Items from a data source
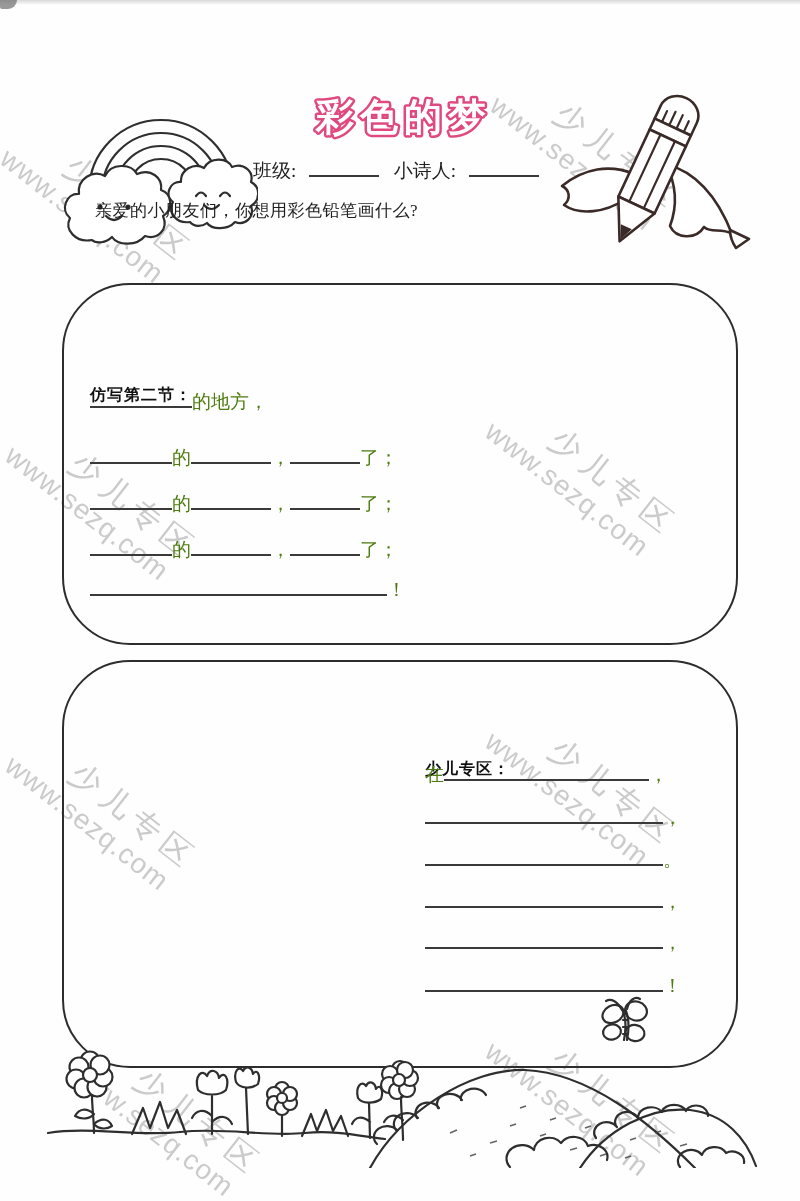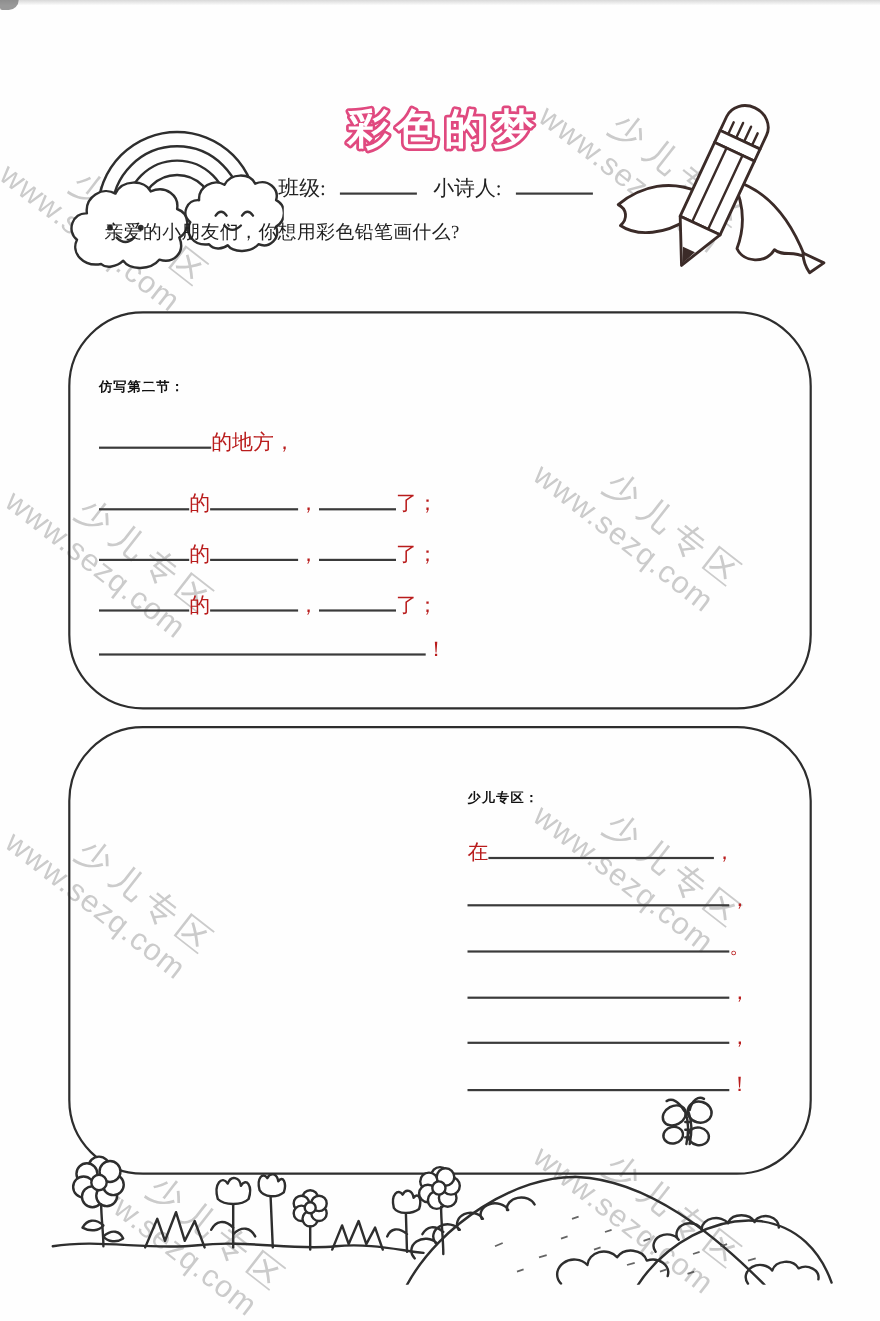--- a/index.html
+++ b/index.html
@@ -25,7 +25,7 @@
   #box1{top:283px;height:358px;}
   #box2{top:660px;height:404px;}
   .bh{position:absolute;font-family:"Liberation Sans","DejaVu Sans",sans-serif;font-weight:bold;
-      font-size:12px;color:#111;letter-spacing:1px;white-space:nowrap;}
+      font-size:16px;color:#111;letter-spacing:1px;white-space:nowrap;margin-top:42px;}
   .row{position:absolute;font-size:19px;color:#b91c1c;white-space:nowrap;}
   .bl{display:inline-block;border-bottom:2px solid #3a3a3a;height:1em;vertical-align:baseline;}
   .w102{width:102px}.w82{width:82px}.w80{width:80px}.w70{width:70px}

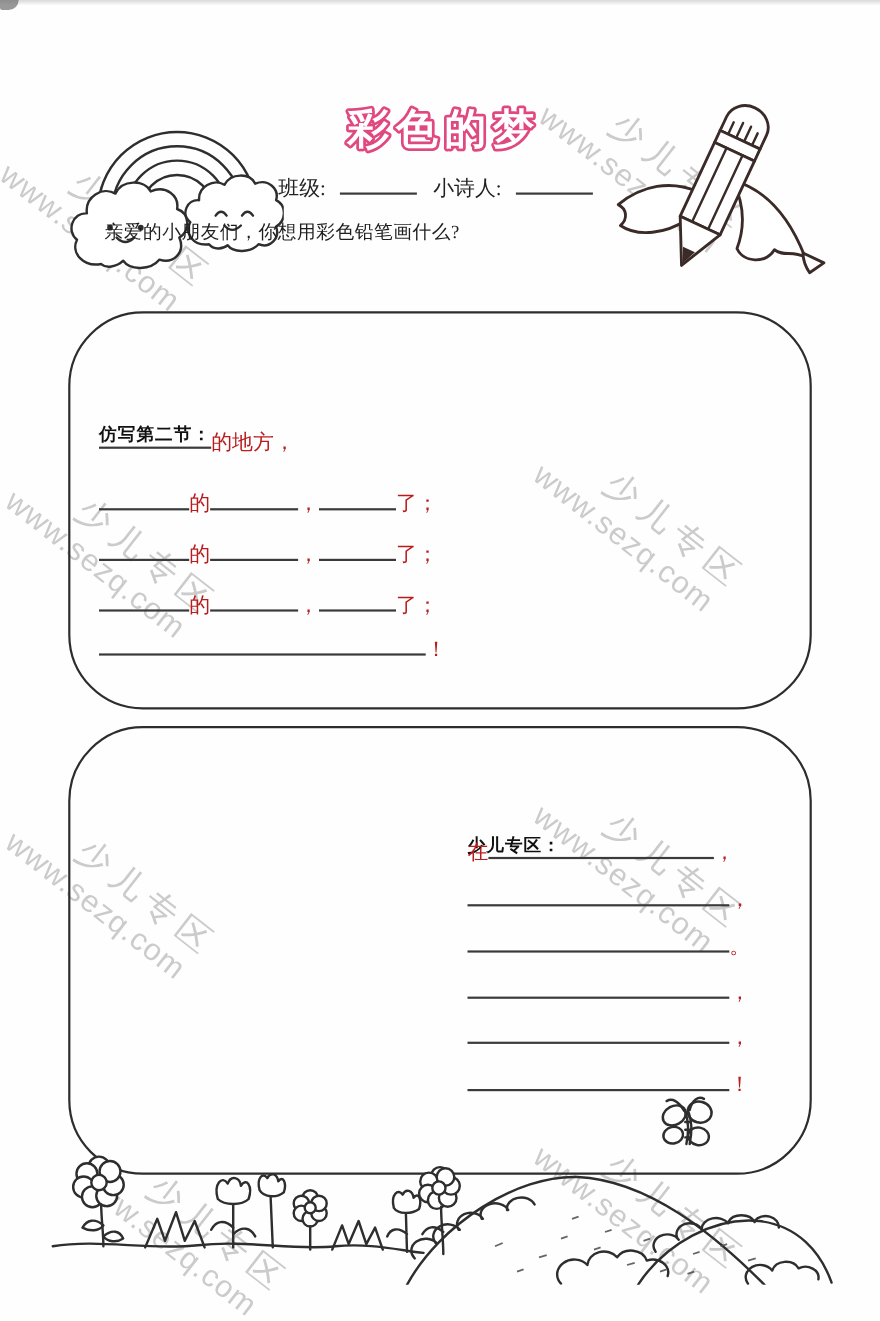--- a/index.html
+++ b/index.html
@@ -26,7 +26,7 @@
   #box2{top:660px;height:404px;}
   .bh{position:absolute;font-family:"Liberation Sans","DejaVu Sans",sans-serif;font-weight:bold;
       font-size:16px;color:#111;letter-spacing:1px;white-space:nowrap;margin-top:42px;}
-  .row{position:absolute;font-size:19px;color:#b91c1c;white-space:nowrap;}
+  .row{position:absolute;font-size:19px;color:#4d7c0f;white-space:nowrap;}
   .bl{display:inline-block;border-bottom:2px solid #3a3a3a;height:1em;vertical-align:baseline;}
   .w102{width:102px}.w82{width:82px}.w80{width:80px}.w70{width:70px}
   .w297{width:297px}.w205{width:205px}.w238{width:238px}.w70h{width:70px}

Work item:
The response should contain every record above exactly as written, and none of the pictures.

Solution for this exercise:
--- a/index.html
+++ b/index.html
@@ -25,7 +25,7 @@
   #box1{top:283px;height:358px;}
   #box2{top:660px;height:404px;}
   .bh{position:absolute;font-family:"Liberation Sans","DejaVu Sans",sans-serif;font-weight:bold;
-      font-size:12px;color:#111;letter-spacing:1px;white-space:nowrap;}
+      font-size:16px;color:#111;letter-spacing:1px;white-space:nowrap;margin-top:42px;}
   .row{position:absolute;font-size:19px;color:#b91c1c;white-space:nowrap;}
   .bl{display:inline-block;border-bottom:2px solid #3a3a3a;height:1em;vertical-align:baseline;}
   .w102{width:102px}.w82{width:82px}.w80{width:80px}.w70{width:70px}

--- a/index.html
+++ b/index.html
@@ -26,7 +26,7 @@
   #box2{top:660px;height:404px;}
   .bh{position:absolute;font-family:"Liberation Sans","DejaVu Sans",sans-serif;font-weight:bold;
       font-size:16px;color:#111;letter-spacing:1px;white-space:nowrap;margin-top:42px;}
-  .row{position:absolute;font-size:19px;color:#b91c1c;white-space:nowrap;}
+  .row{position:absolute;font-size:19px;color:#4d7c0f;white-space:nowrap;}
   .bl{display:inline-block;border-bottom:2px solid #3a3a3a;height:1em;vertical-align:baseline;}
   .w102{width:102px}.w82{width:82px}.w80{width:80px}.w70{width:70px}
   .w297{width:297px}.w205{width:205px}.w238{width:238px}.w70h{width:70px}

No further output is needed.